THE PROBLEM =>
Using the data below, restate exactly every line from the one with "Imperial | PGAv2(g): 0.008 -> 0.002" up to and including the one with "Rock Hill | PGAv1(g): 0.001 -> 0.003". No picture belongs in it.

::: RECORDS :::

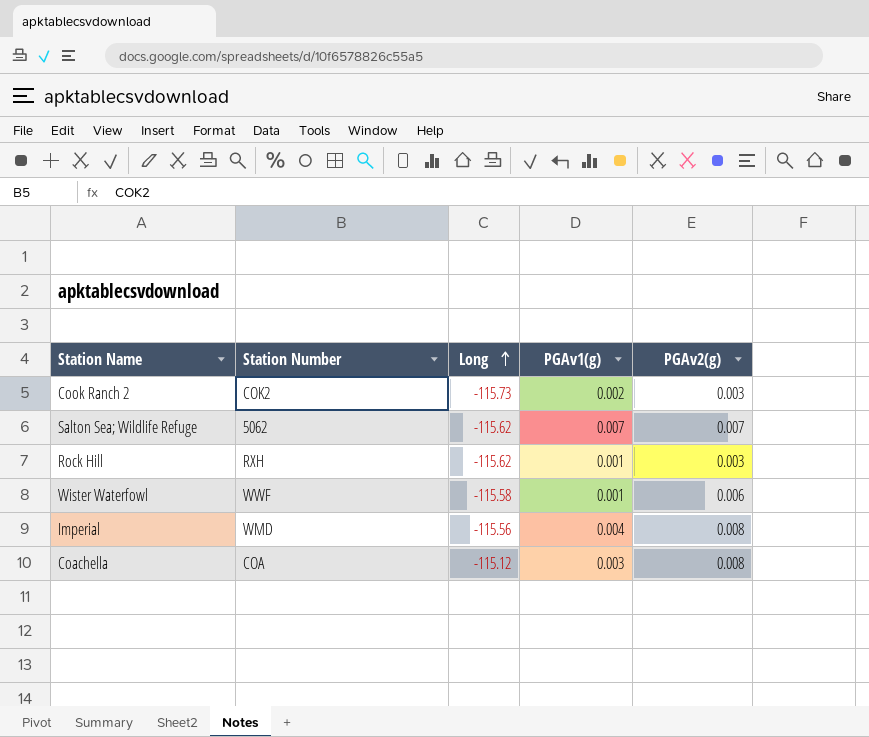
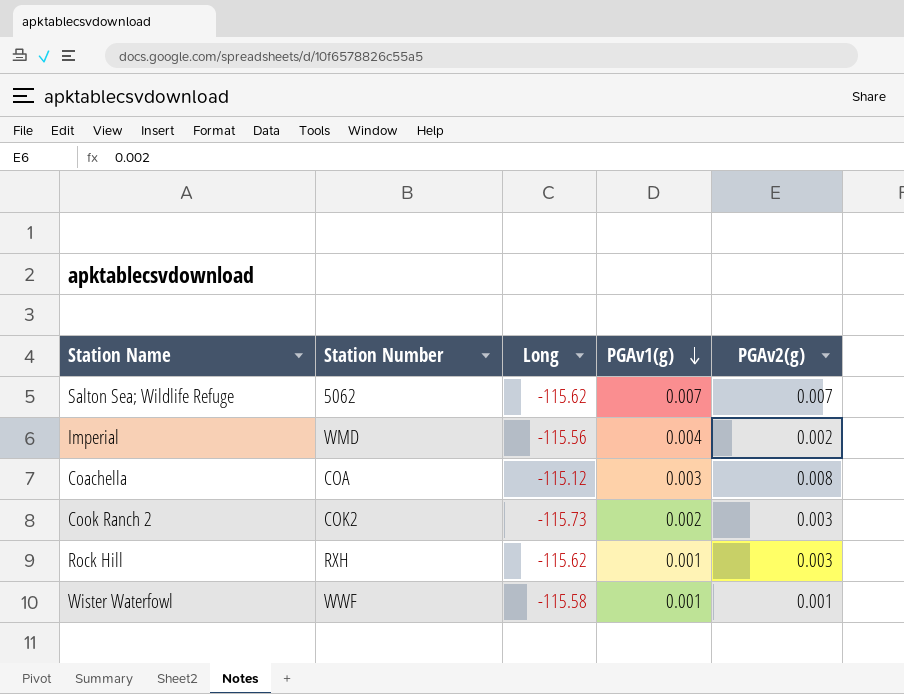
row order: Long ascending -> PGAv1(g) descending
Imperial | PGAv2(g): 0.008 -> 0.002
Wister Waterfowl | PGAv2(g): 0.006 -> 0.001

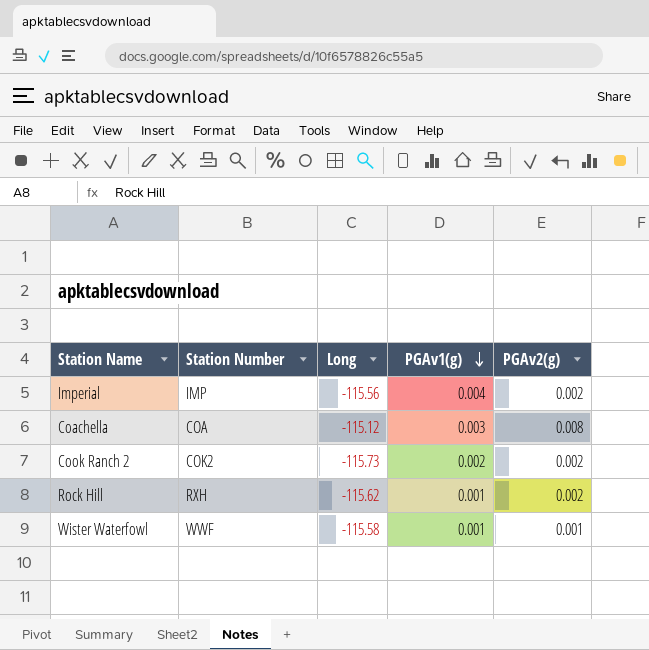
row Salton Sea; Wildlife Refuge: 5062 | -115.62 | 0.007 | 0.007 -> none
Imperial | Station Number: WMD -> IMP
Cook Ranch 2 | PGAv2(g): 0.003 -> 0.002
Rock Hill | PGAv2(g): 0.003 -> 0.002

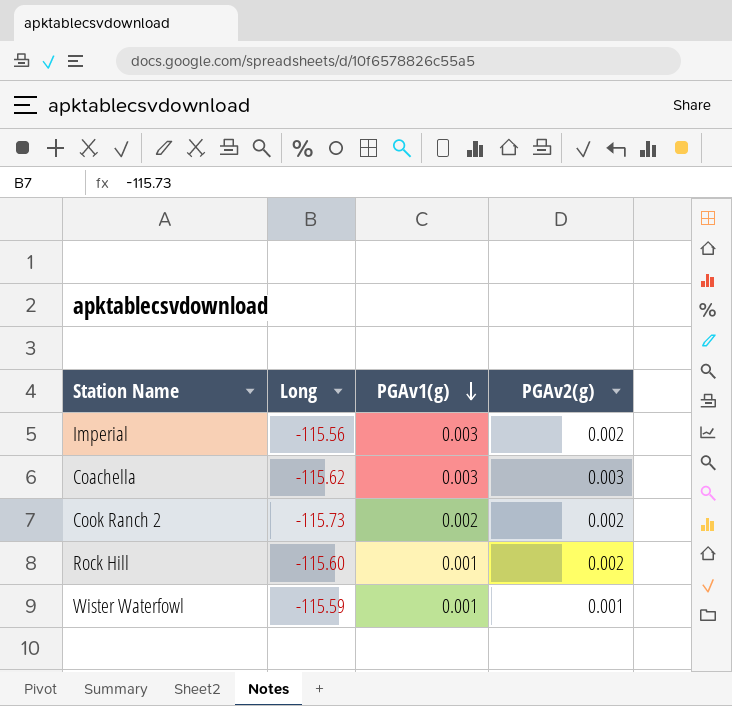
column Station Number | position: 2 -> none
Imperial | PGAv1(g): 0.004 -> 0.003
Coachella | Long: -115.12 -> -115.62
Coachella | PGAv2(g): 0.008 -> 0.003
Rock Hill | Long: -115.62 -> -115.60
Wister Waterfowl | Long: -115.58 -> -115.59

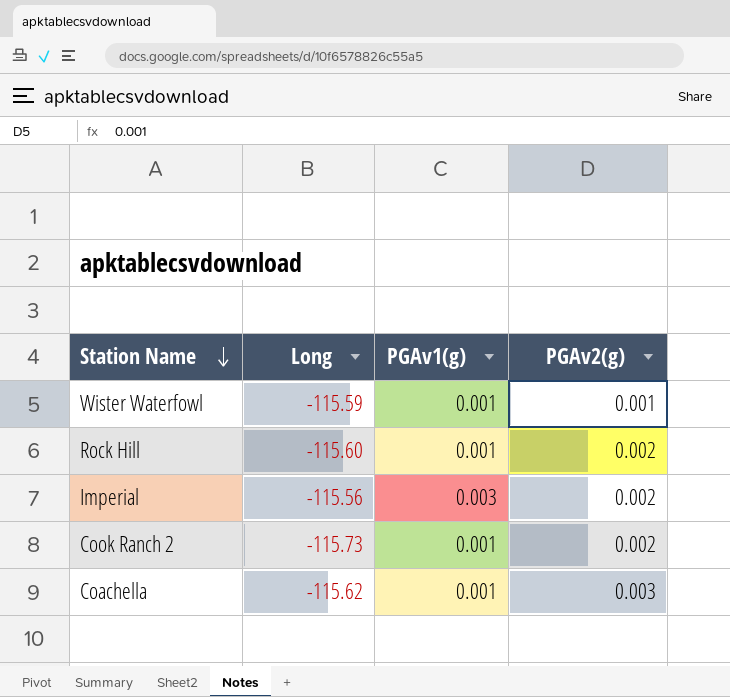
row order: PGAv1(g) descending -> Station Name descending
Cook Ranch 2 | PGAv1(g): 0.002 -> 0.001
Coachella | PGAv1(g): 0.003 -> 0.001

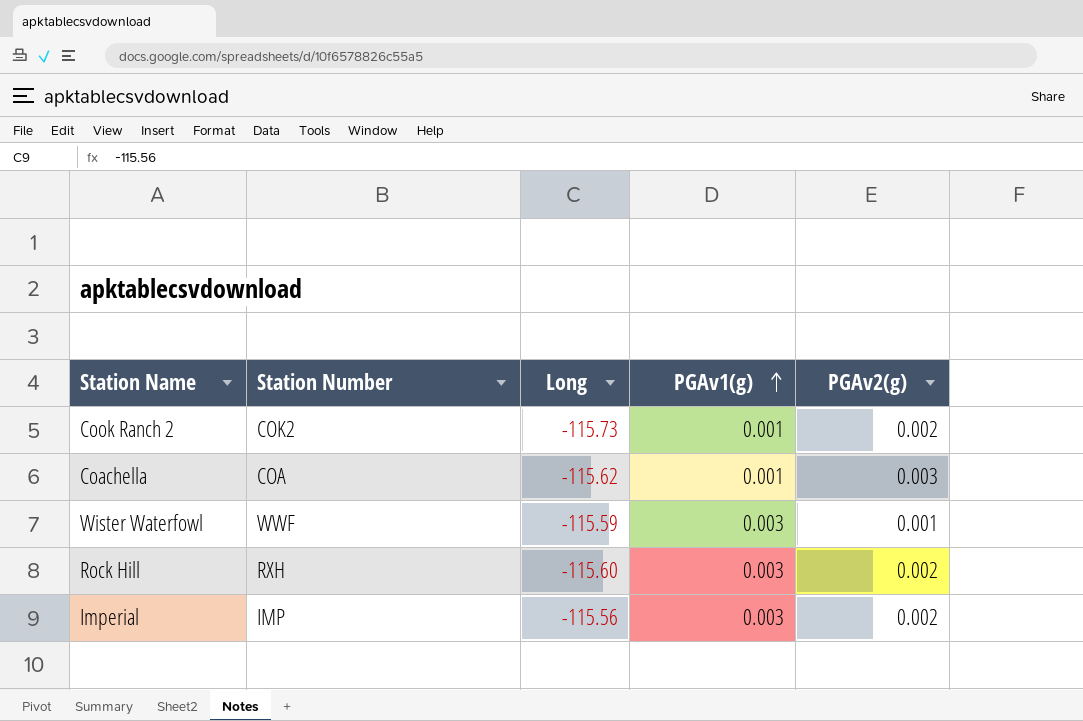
row order: Station Name descending -> PGAv1(g) ascending
column Station Number | position: none -> 2
Wister Waterfowl | PGAv1(g): 0.001 -> 0.003
Rock Hill | PGAv1(g): 0.001 -> 0.003

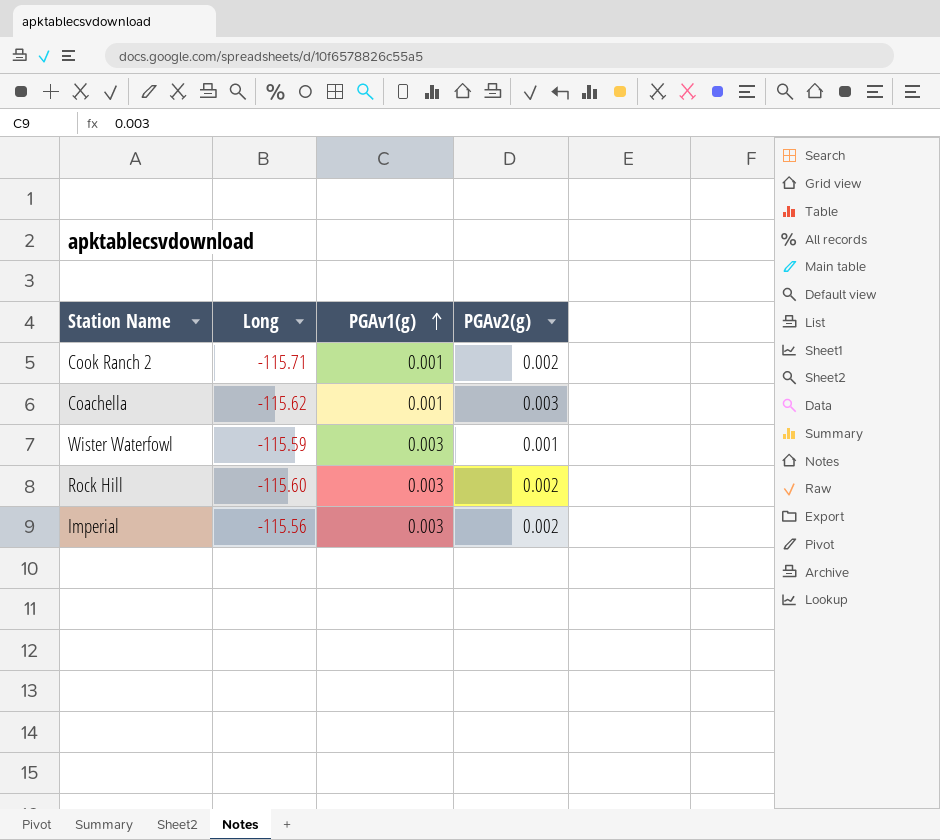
column Station Number | position: 2 -> none
Cook Ranch 2 | Long: -115.73 -> -115.71

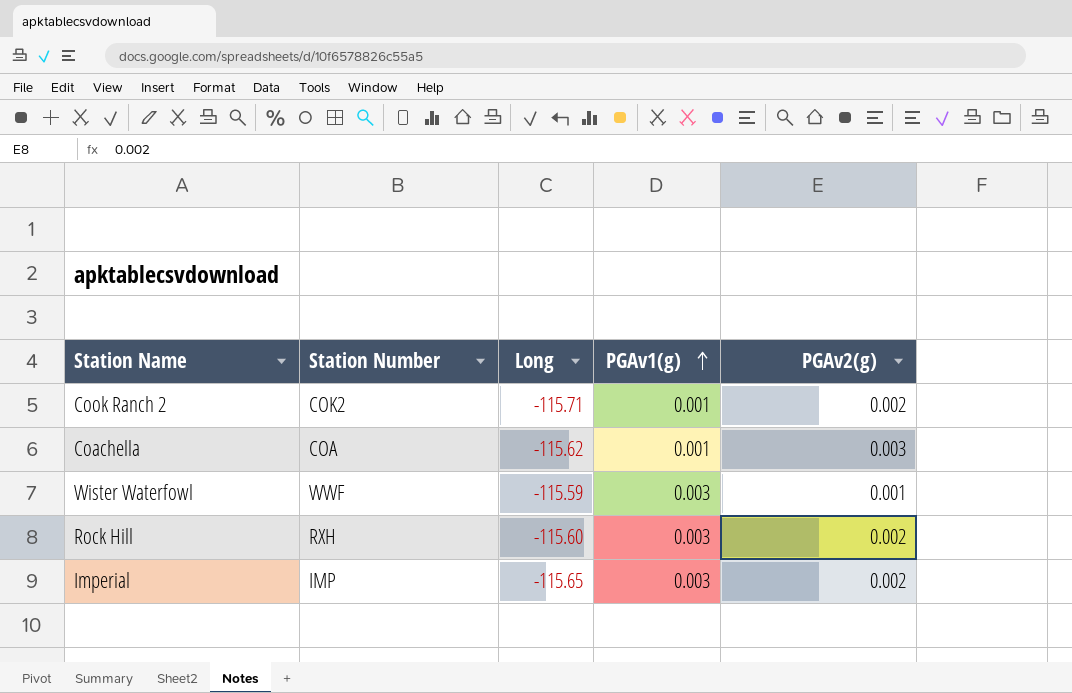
column Station Number | position: none -> 2
Imperial | Long: -115.56 -> -115.65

:::

ANSWER SPACE =>
Imperial | PGAv2(g): 0.008 -> 0.002
Wister Waterfowl | PGAv2(g): 0.006 -> 0.001

row Salton Sea; Wildlife Refuge: 5062 | -115.62 | 0.007 | 0.007 -> none
Imperial | Station Number: WMD -> IMP
Cook Ranch 2 | PGAv2(g): 0.003 -> 0.002
Rock Hill | PGAv2(g): 0.003 -> 0.002

column Station Number | position: 2 -> none
Imperial | PGAv1(g): 0.004 -> 0.003
Coachella | Long: -115.12 -> -115.62
Coachella | PGAv2(g): 0.008 -> 0.003
Rock Hill | Long: -115.62 -> -115.60
Wister Waterfowl | Long: -115.58 -> -115.59

row order: PGAv1(g) descending -> Station Name descending
Cook Ranch 2 | PGAv1(g): 0.002 -> 0.001
Coachella | PGAv1(g): 0.003 -> 0.001

row order: Station Name descending -> PGAv1(g) ascending
column Station Number | position: none -> 2
Wister Waterfowl | PGAv1(g): 0.001 -> 0.003
Rock Hill | PGAv1(g): 0.001 -> 0.003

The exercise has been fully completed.